Moody's Weekly Credit Outlook for Public Finance concluded that the 0.7 percent inpatient prospective payment system increase—0.5 percent for hospitals not participating in a quality improvement program—was "materially below the pace that hospital costs are rising." The Medicare rate increase, which was finalized Aug. 2, was much smaller than the 2.8 percent boost the Centers for Medicare & Medicaid Services provided in the previous year and "not enough" to cover the 2.5 percent expected increase in hospitals' costs, the report noted.
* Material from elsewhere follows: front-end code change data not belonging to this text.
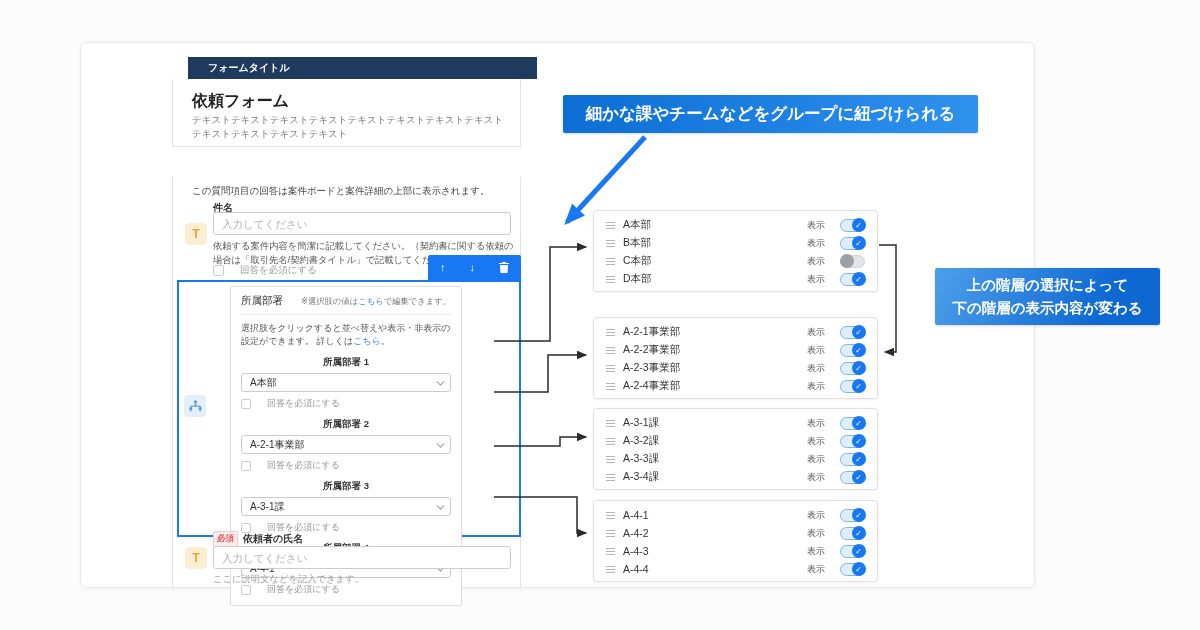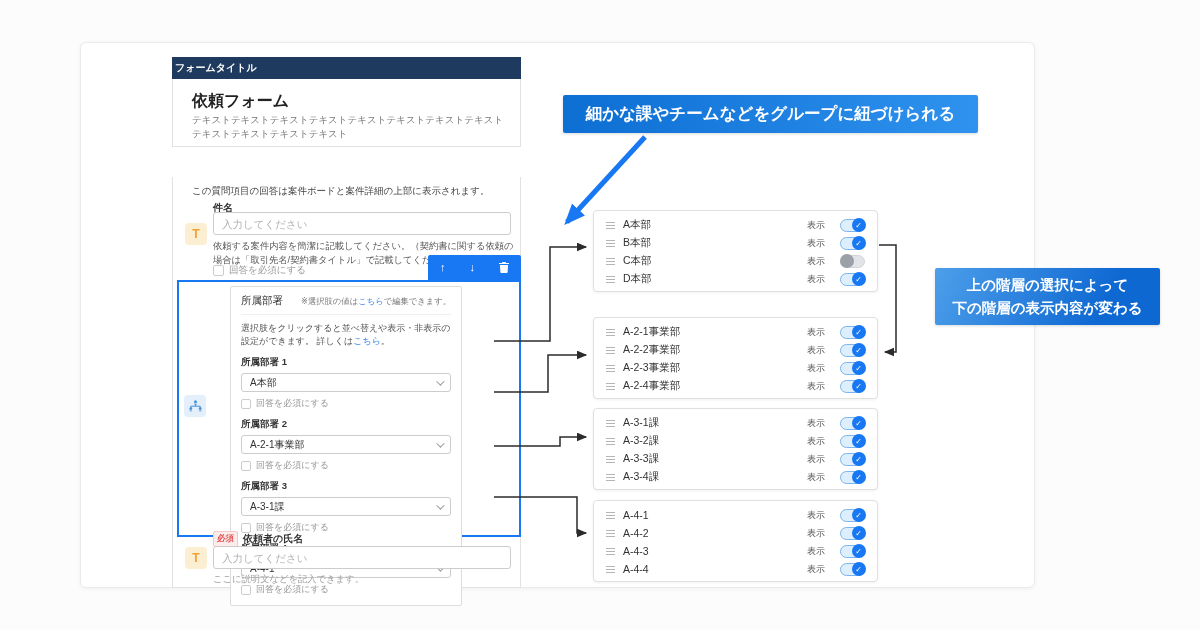--- a/index.html
+++ b/index.html
@@ -11,9 +11,9 @@
     background:#fff; border:1px solid #ebebeb; border-radius:6px;
     box-shadow:0 1px 4px rgba(0,0,0,.05); }
 
-  .sec-header { position:absolute; left:172px; width:349px; height:22px;
+  .sec-header { position:absolute; left:188px; width:349px; height:22px;
     background:var(--navy,#1f3a5f); color:#fff; font-size:10px; font-weight:bold;
-    padding:6px 3px; line-height:1; }
+    padding:6px 20px; line-height:1; }
   .panel { position:absolute; left:172px; width:349px; background:#fff;
     border:1px solid #e2e2e2; border-top:none; }
 

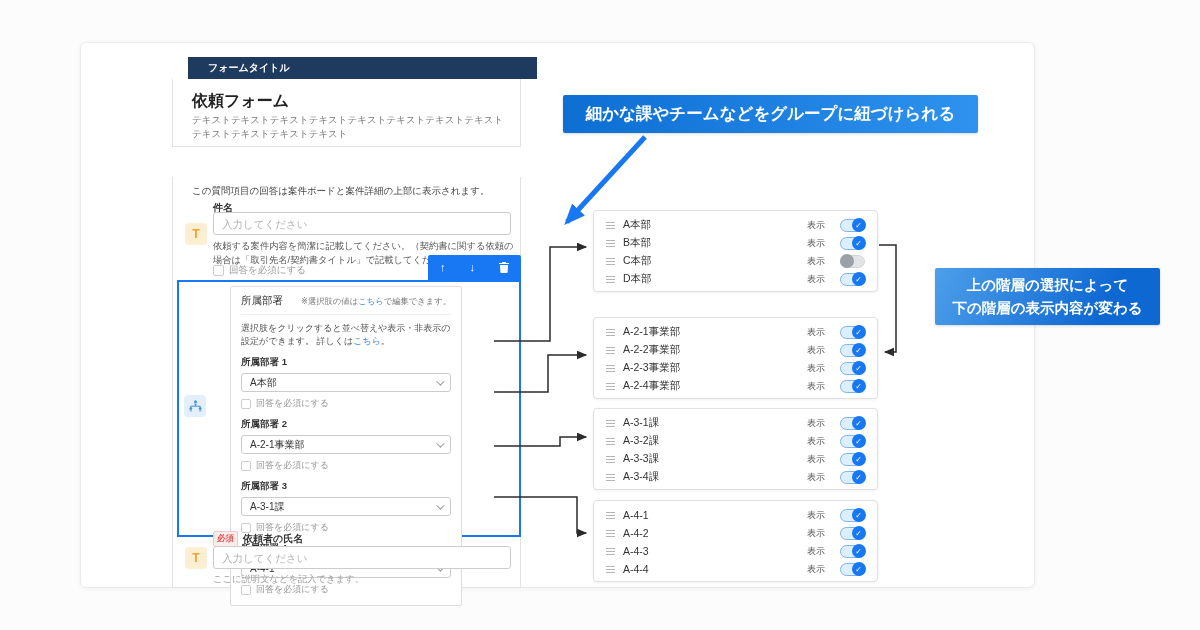--- a/index.html
+++ b/index.html
@@ -31,7 +31,7 @@
   .fld-desc { position:absolute; left:213px; width:302px; font-size:9.3px; color:#555; line-height:1.5; }
   .cb-row { position:absolute; display:flex; align-items:center; gap:5px; }
   .cb { width:11px; height:11px; border:1px solid #ccc; border-radius:2px; background:#fff; }
-  .cb-label { font-size:9.5px; color:#999; }
+  .cb-label { font-size:9.5px; color:#999;margin-left:11px; }
 
   .type-icon { position:absolute; width:22px; height:22px; border-radius:4px;
     display:flex; align-items:center; justify-content:center; }

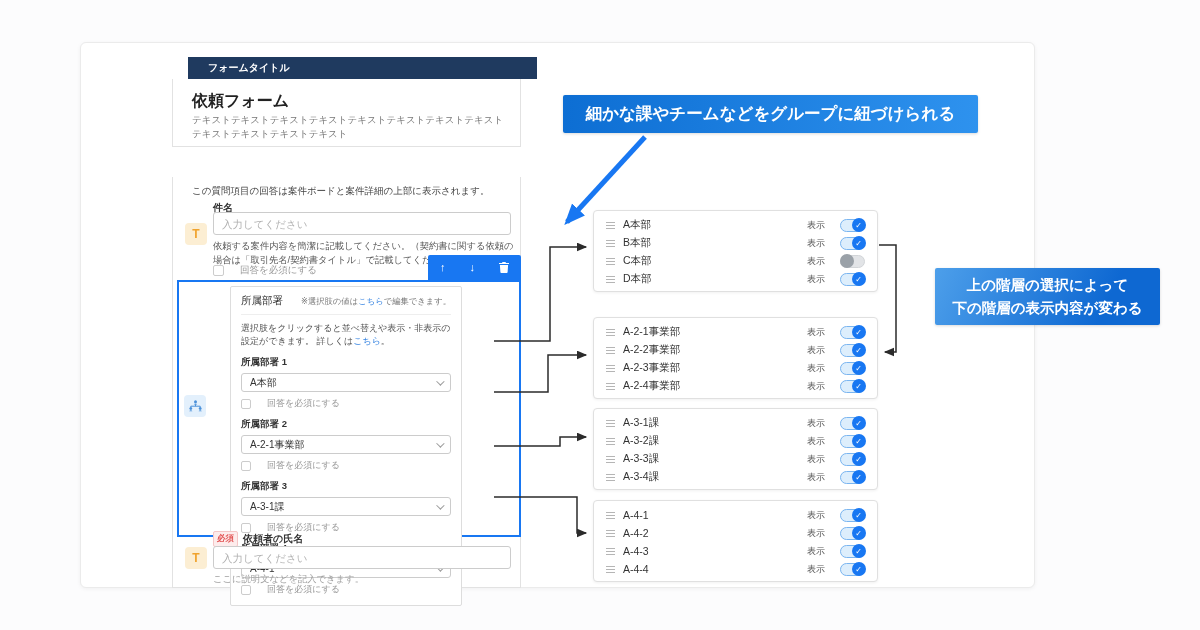--- a/index.html
+++ b/index.html
@@ -56,7 +56,7 @@
   .dept-note { font-size:8.3px; color:#777; }
   .link { color:var(--link,#2e7fe0); cursor:pointer; }
   .dept-help { font-size:9px; color:#555; line-height:1.45; margin-top:7px; }
-  .sel-group { margin-top:8px; }
+  .sel-group { margin-top:8px;text-align:center; }
   .sel-label { font-size:9.5px; font-weight:bold; color:#333; }
   .select-box { margin-top:4px; height:19px; border:1px solid #ccc; border-radius:3px;
     display:flex; align-items:center; justify-content:space-between; padding:0 8px;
The impact of the new Medicare rates on not-for-profit hospitals' overall financial outlook was magnified by such payments comprising an average of 44 percent of the gross revenues of the not-for-profit hospitals that Moody’s rates.

"Indeed, Medicare reimbursement rate increases have for several years been below the rate of hospital expenditure growth as measured by the market basket update, which is CMS’s measure of hospitals cost inflation," the report stated.

Moody's credit negative declaration did not connote a rating or outlook change but indicated the impact of a distinct event or development as one of many factors that affect the credit outlook of entities issuing debt, according to the firm.